The workplace has changed dramatically. And the government is catching up with demographic, as well as economic shifts that affect labor law, especially at the state and local government level.
The U.S. Department of Labor (DOL) went to recent changes that most business owners should be aware of when employing. Here is a list of the most notable labor law changes in 2020.
New Overtime Rule
The DOL recently issues its anticipated federal overtime rule. Under the rule, employers have to pay workers that make less than $35,568 overtime premiums. Approximately 1.3 million American workers are eligible for overtime pay. The rule allows business owners to count a portion of certain bonuses/commissions towards meeting the salary level.

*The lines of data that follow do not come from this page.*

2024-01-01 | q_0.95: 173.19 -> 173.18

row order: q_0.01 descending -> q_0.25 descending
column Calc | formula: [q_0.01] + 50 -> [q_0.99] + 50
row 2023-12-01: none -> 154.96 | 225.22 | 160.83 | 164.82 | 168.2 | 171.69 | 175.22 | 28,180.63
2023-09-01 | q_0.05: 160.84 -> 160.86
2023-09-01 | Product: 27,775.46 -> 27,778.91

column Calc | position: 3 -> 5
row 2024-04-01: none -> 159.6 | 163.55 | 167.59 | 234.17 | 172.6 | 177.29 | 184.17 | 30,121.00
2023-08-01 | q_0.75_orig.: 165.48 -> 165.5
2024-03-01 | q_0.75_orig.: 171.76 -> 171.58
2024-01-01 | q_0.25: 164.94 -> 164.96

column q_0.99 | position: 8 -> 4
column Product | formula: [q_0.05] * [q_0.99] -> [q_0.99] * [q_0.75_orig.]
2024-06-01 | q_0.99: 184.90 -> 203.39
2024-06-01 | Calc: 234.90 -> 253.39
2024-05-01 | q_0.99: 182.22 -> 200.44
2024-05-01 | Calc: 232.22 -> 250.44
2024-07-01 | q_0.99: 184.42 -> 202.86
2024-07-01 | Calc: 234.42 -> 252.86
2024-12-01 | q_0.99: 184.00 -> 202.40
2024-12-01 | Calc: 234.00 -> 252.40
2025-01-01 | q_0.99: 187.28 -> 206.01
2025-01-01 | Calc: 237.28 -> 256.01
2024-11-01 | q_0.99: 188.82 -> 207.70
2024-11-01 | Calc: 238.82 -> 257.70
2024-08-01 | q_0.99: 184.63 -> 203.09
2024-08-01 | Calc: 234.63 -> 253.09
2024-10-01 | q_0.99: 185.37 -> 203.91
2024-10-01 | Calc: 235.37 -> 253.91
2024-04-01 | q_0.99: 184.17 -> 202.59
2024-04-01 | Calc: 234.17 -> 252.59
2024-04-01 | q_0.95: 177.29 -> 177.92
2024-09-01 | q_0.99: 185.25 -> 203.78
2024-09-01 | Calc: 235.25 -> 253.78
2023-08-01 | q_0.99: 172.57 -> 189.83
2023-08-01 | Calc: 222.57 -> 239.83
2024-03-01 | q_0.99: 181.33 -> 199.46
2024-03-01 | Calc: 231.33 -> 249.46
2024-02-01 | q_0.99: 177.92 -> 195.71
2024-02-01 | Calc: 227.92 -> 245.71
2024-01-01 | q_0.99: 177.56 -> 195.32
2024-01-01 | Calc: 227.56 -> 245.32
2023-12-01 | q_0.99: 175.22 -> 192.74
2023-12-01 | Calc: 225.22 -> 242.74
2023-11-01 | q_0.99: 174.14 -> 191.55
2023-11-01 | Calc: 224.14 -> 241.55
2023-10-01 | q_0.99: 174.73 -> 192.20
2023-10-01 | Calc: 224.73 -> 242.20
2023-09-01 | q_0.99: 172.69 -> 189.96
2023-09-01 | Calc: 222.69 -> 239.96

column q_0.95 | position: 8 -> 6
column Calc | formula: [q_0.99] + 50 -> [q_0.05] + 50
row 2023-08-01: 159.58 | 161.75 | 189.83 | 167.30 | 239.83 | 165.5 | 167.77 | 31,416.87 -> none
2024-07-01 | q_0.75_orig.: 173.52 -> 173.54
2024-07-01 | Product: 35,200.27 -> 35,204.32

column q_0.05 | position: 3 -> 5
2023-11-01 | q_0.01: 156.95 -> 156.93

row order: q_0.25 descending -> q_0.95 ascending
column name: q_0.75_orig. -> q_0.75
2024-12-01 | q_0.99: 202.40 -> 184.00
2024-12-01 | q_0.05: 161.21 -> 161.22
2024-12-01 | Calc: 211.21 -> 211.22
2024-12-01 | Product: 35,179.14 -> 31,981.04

Another change to the federal Fair Labor Standards Act’s (FLSA’s) includes a raise to salary cutoffs of highly compensated employees. Many business owners have been patiently awaiting the new overtime rule.
Expansion of Apprenticeship Programs
In Junes, the DOL proposed a ruled to expand apprenticeship programs to promote closing the skills gap. The rule, if approved, would create a process to establish industry-recognized apprenticeship programs (RAPSs). Those programs are customizable and considered major milestones in “the continuing effort to expand apprenticeships in the United States.”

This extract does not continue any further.